The third and fourth boom arms 116a and 116b are sized and configured such that they may be repositioned from a first stored position, in which the sail 118b is not deployed, to a second deployed position, in which the sail 118b is firmly held in a deployed position and able to catch air and provide locomotive power. The third and fourth boom arms 116a and 116b are further able to be returned to the first stored position, thereby retracting the sail 118b into the stored position where it is unable to catch wind. In the first stored position, the third and fourth boom arms 116a and 116b are stored oriented substantially parallel to one another and generally parallel to the longitudinal axis 107 of the base 112, in order to minimize the area needed to store the sail material and reduce the interference to the user. However, in the second deployed position, the two boom arms 116a and 116b generally diverge outward and upward from the base 112 forming a half-diamond shape and maximizing the area of sail 118b available to catch the wind. Accordingly, the first and second sail frames 101a and 101b together provide two sails, each of which forms a half diamond shape, and together forms a diamond shaped sail area. In another embodiment, a connecting panel 126 can be attached between the first and second sails 118a and 118b forming a single sail area. In one embodiment, the connecting panel 126 can be temporarily attached to the two sails using snaps, hook and loop fasteners, or other suitable connectors. In another embodiment, the connecting panel 126 can be permanently attached to the first and second sails 118a and 118b.

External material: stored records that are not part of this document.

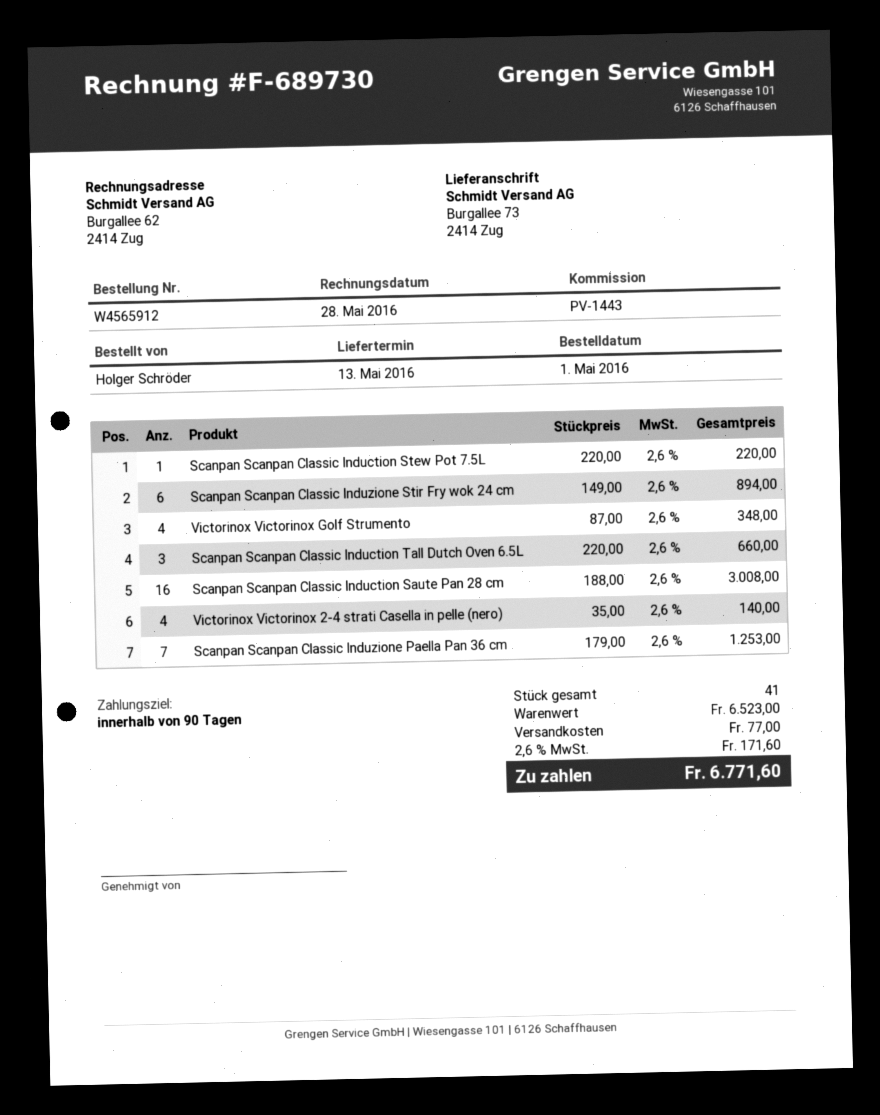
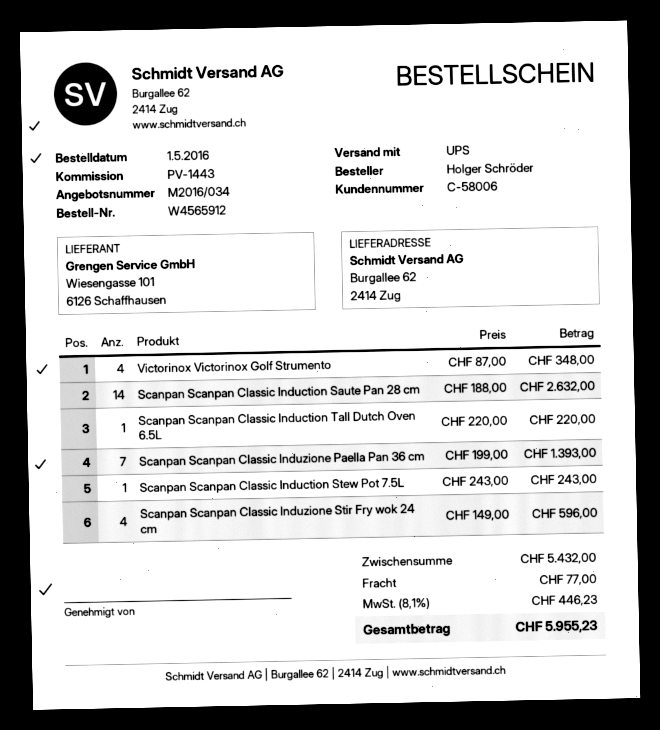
ship to: Burgallee 73, 2414 Zug -> Burgallee 62, 2414 Zug
Scanpan Scanpan Classic Induction Stew Pot 7.5L: 1 x 220.00 = 220.00 -> 1 x 243.00 = 243.00
Scanpan Scanpan Classic Induzione Stir Fry wok 24 cm: 6 x 149.00 = 894.00 -> 4 x 149.00 = 596.00
Scanpan Scanpan Classic Induction Tall Dutch Oven 6.5L: 3 x 220.00 = 660.00 -> 1 x 220.00 = 220.00
Scanpan Scanpan Classic Induction Saute Pan 28 cm: 16 x 188.00 = 3008.00 -> 14 x 188.00 = 2632.00
Victorinox Victorinox 2-4 strati Casella in pelle (nero): 4 x 35.00 = 140.00 -> none
Scanpan Scanpan Classic Induzione Paella Pan 36 cm: 7 x 179.00 = 1253.00 -> 7 x 199.00 = 1393.00
subtotal: 6523.00 -> 5432.00
tax: 2.6% = 171.60 -> 8.1% = 446.23
total: 6771.60 -> 5955.23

FIGS. 2A, 2B, and 2C (collectively, FIG. 2) depict the base 104. In the following description, it should be appreciated that the base 112 is identical to the base 104 and the discussions concerning base 104 are applicable to base 112, such that base 112 is not further discussed. In particular, the base 104 includes first and second portions 202a and 202b, respectively, that are sized and configured to receive the corresponding first and second boom arms. The first boom arm is attached via a first pivotal connection point 204a in section 202a and the second boom arm is attached via a second pivotal connection point (not shown) in section 202b. Accordingly, the first and second boom arms can be in the first closed position where they extend substantially parallel to one another and also to the longitudinal axis 107 of the base 104 or can be extended upward and outward to the second deployed position. In the second deployed position, the first and second boom arms extend upward and outward from the base 104 spreading the sail 118a between them as described above.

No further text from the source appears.